▶ Task to complete: For the records that follow, say how many lines have the word "color" in them. Write the number and nothing more.

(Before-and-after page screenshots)
::::::::
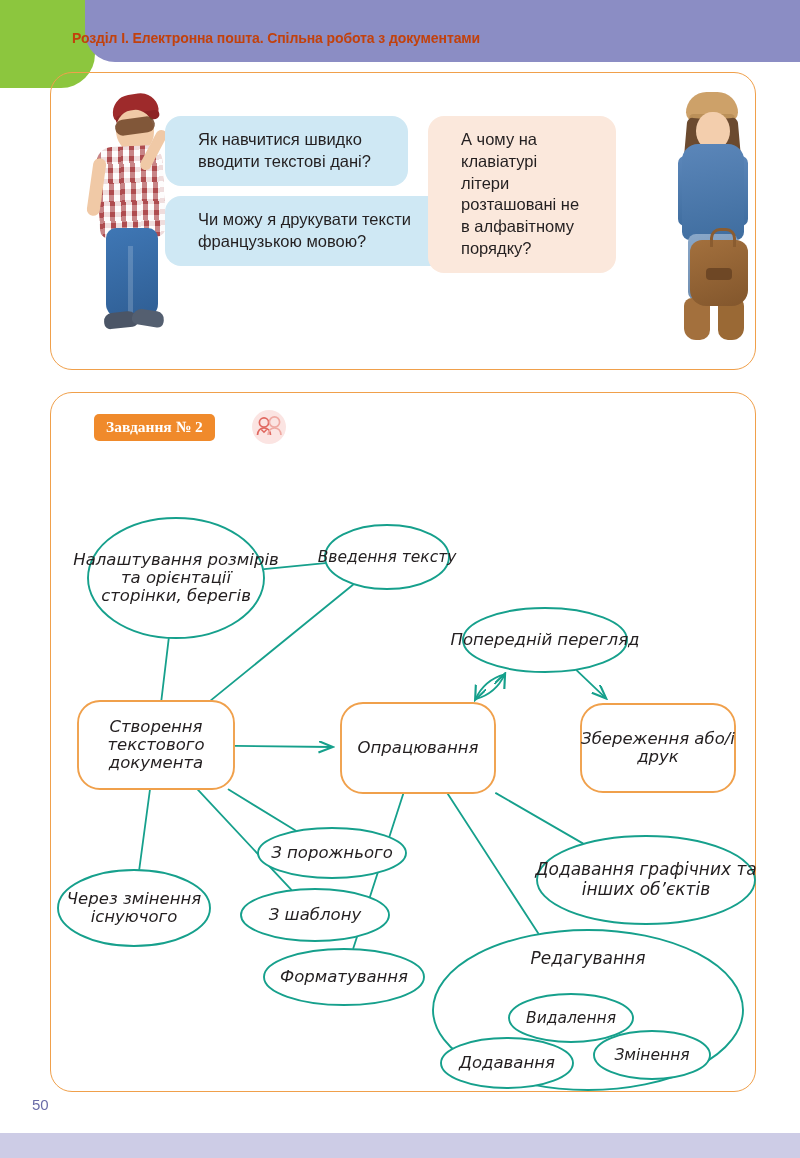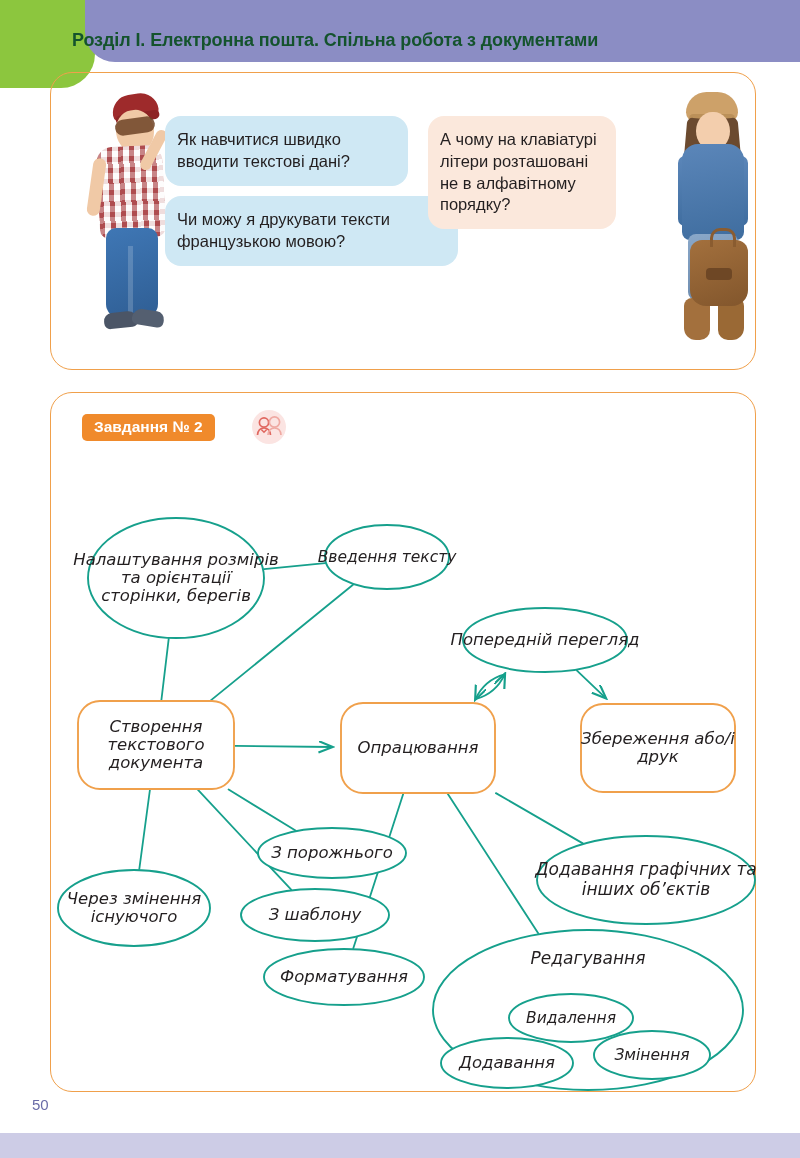--- a/index.html
+++ b/index.html
@@ -31,8 +31,8 @@
   .header-title {
     position: absolute;
     left: 72px; top: 30px;
-    color: #14532d;
-    font-size: 18px;
+    color: #c2410c;
+    font-size: 14px;
     font-weight: bold;
     letter-spacing: -0.1px;
     white-space: nowrap;

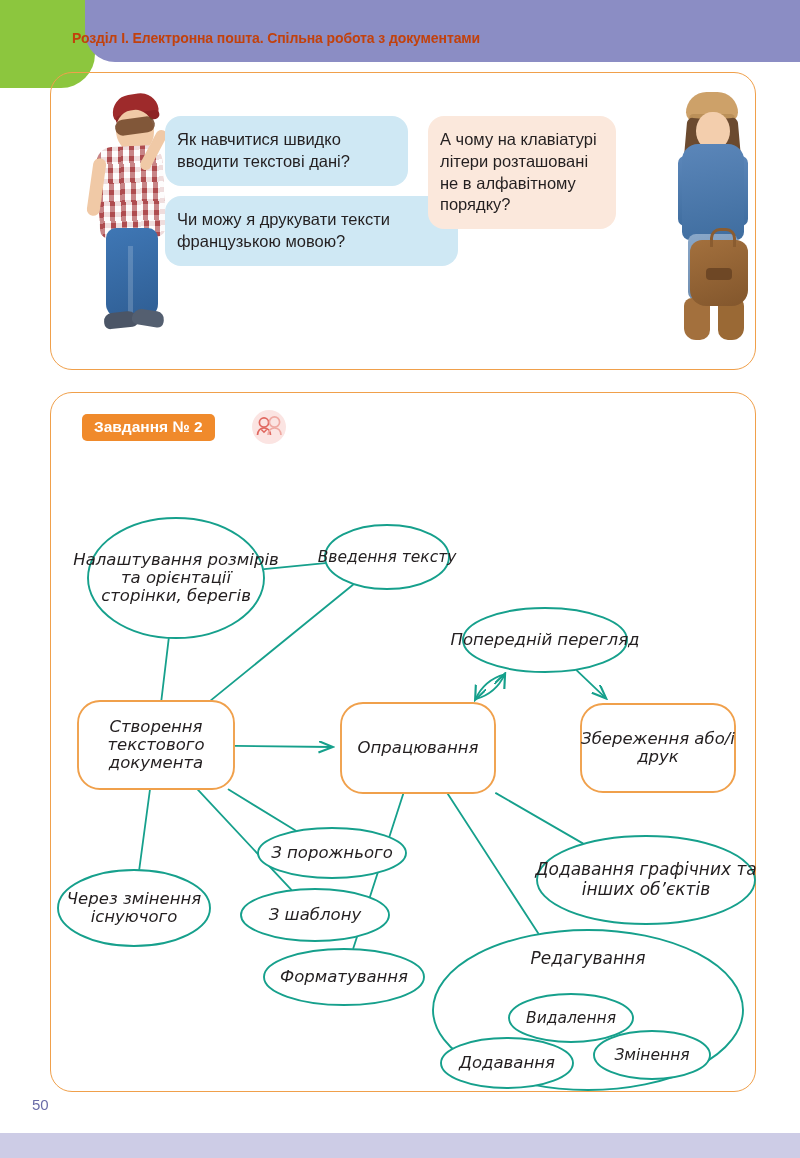--- a/index.html
+++ b/index.html
@@ -124,7 +124,7 @@
   .bubble {
     position: absolute;
     border-radius: 16px;
-    padding: 13px 12px;
+    padding: 13px 33px;
     box-sizing: border-box;
     font-size: 16.5px;
     line-height: 1.32;

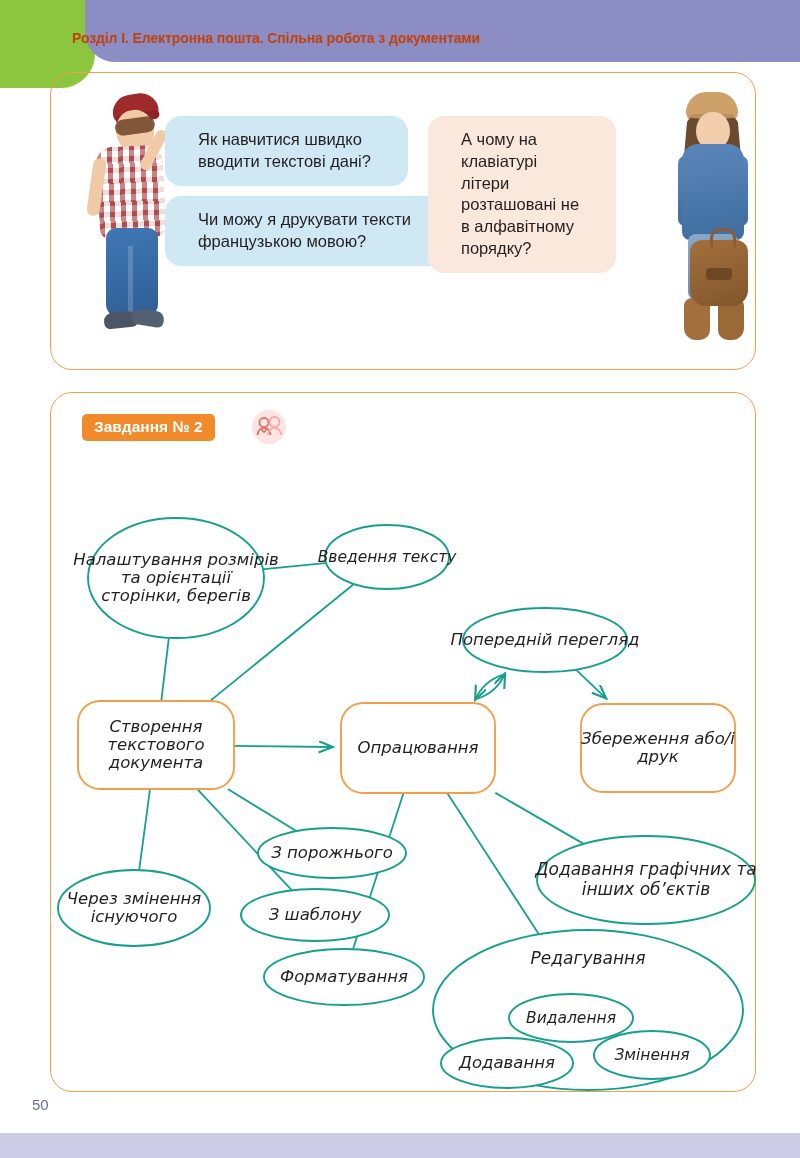--- a/index.html
+++ b/index.html
@@ -139,7 +139,7 @@
   
   .task-badge {
     position: absolute;
-    left: 82px; top: 414px;
+    left: 94px; top: 414px;
     background: #f08a2b;
     color: #ffffff;
     font-size: 15.5px;
@@ -147,6 +147,7 @@
     border-radius: 5px;
     padding: 4px 12px 5px 12px;
     white-space: nowrap;
+    font-family: Liberation Serif, serif;
   }
   .pair-icon {
     position: absolute;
::::::::
▶ Output for this task: 3